DATA TO PROCESS –

┄┄┄┄┄┄┄┄┄┄

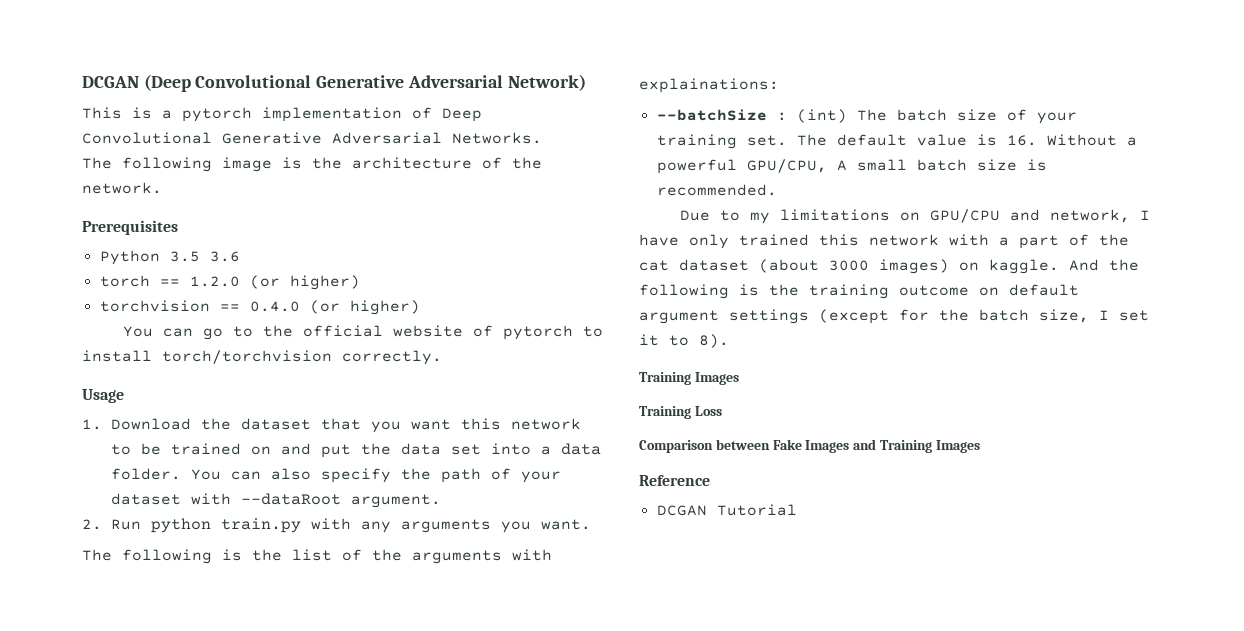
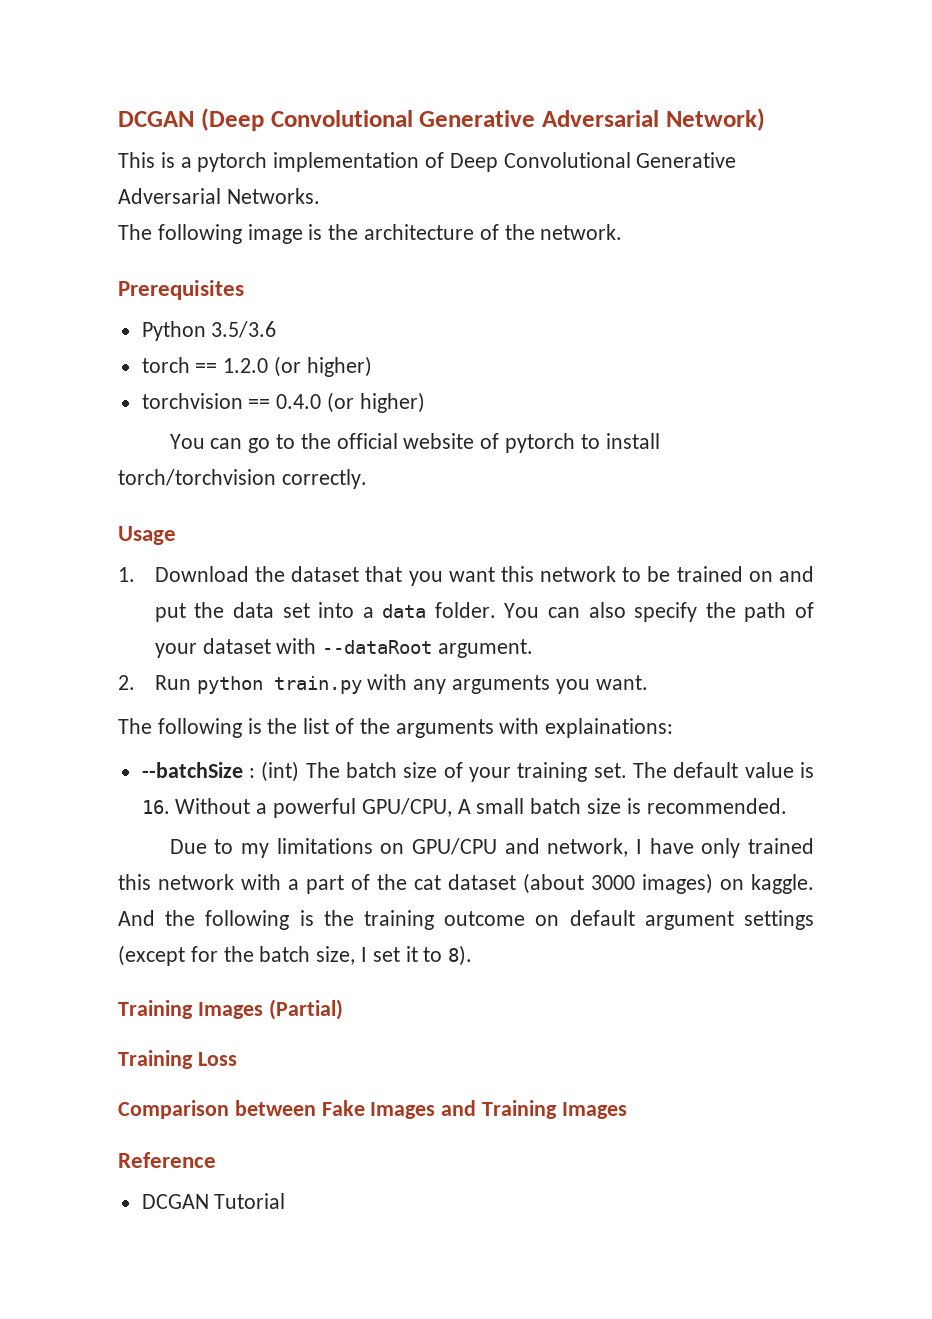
[169,251,240,262] 3.5 3.6 -> [211,321,277,338] 3.5/3.6
(739, 378) none -> [268,999,343,1020] (Partial)

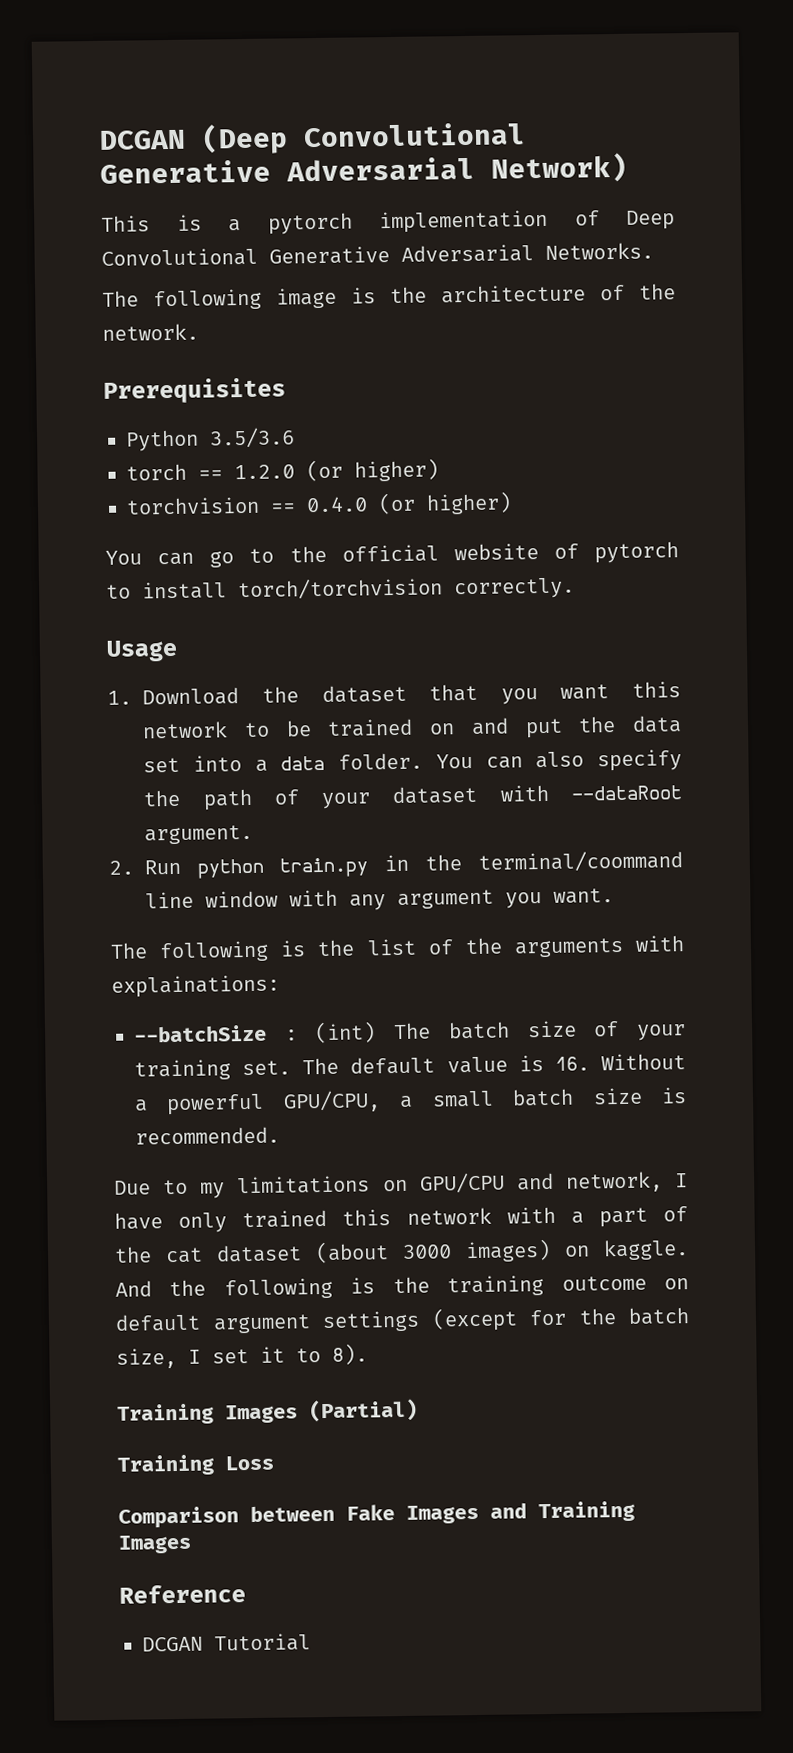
(362, 685) none -> [383,850,683,873] [145,890,279,909] in the terminal/coommand line window
[452,675,551,694] arguments -> [397,889,495,909] argument
[457,799,471,814] A -> [399,1095,414,1108] a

┄┄┄┄┄┄┄┄┄┄

HOW TO COMPLETE THIS TASK – Please retype exactly the lines from the one containing "(739, 378) none" through the last line of the records, both included, leaving out every picture.

RESULT –
(739, 378) none -> [268,999,343,1020] (Partial)

(362, 685) none -> [383,850,683,873] [145,890,279,909] in the terminal/coommand line window
[452,675,551,694] arguments -> [397,889,495,909] argument
[457,799,471,814] A -> [399,1095,414,1108] a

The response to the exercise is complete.